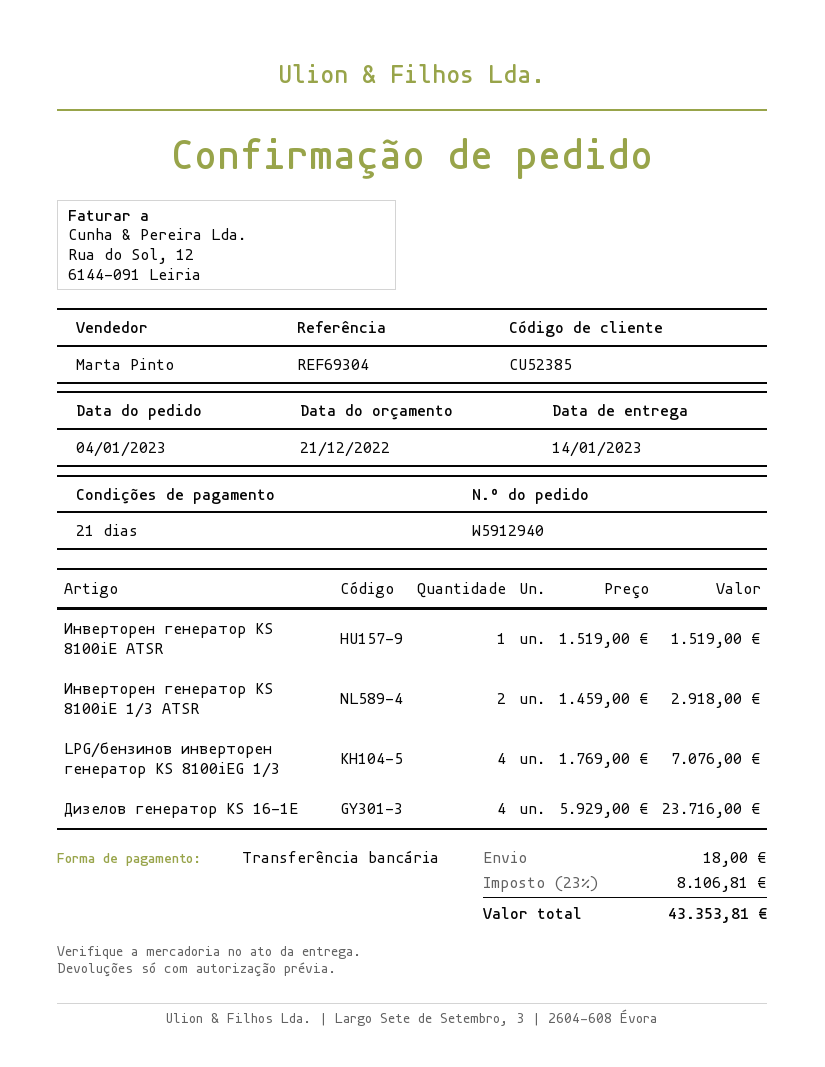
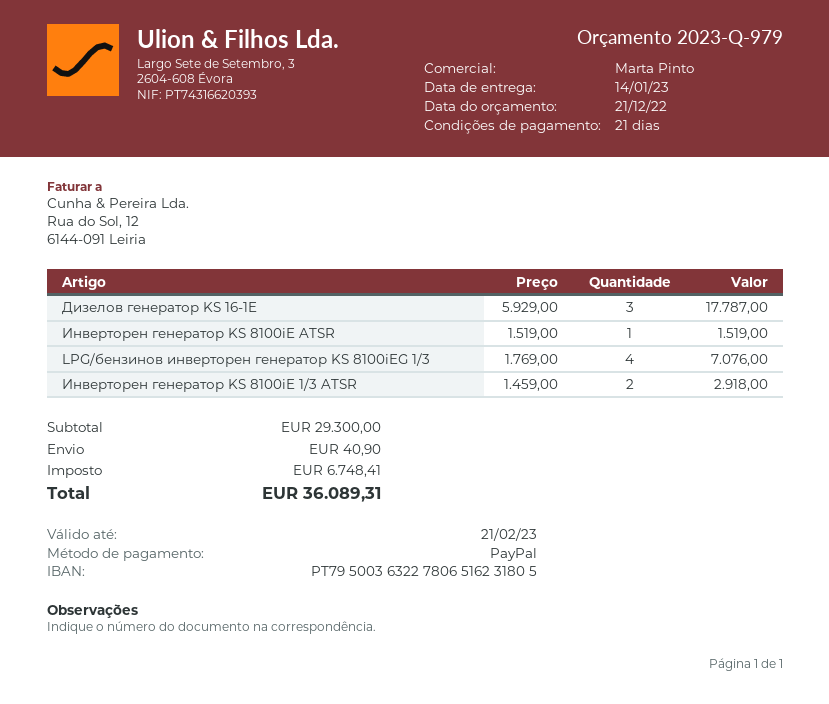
payment method: bank transfer -> PayPal
Дизелов генератор KS 16-1E: 4 x 5929.00 = 23716.00 -> 3 x 5929.00 = 17787.00
shipping: 18.00 -> 40.90
tax: 8106.81 -> 6748.41
total: 43353.81 -> 36089.31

-*-

Work order:
All the records above need to be given again word for word. Skip the pictures.

Solution to the problem:
payment method: bank transfer -> PayPal
Дизелов генератор KS 16-1E: 4 x 5929.00 = 23716.00 -> 3 x 5929.00 = 17787.00
shipping: 18.00 -> 40.90
tax: 8106.81 -> 6748.41
total: 43353.81 -> 36089.31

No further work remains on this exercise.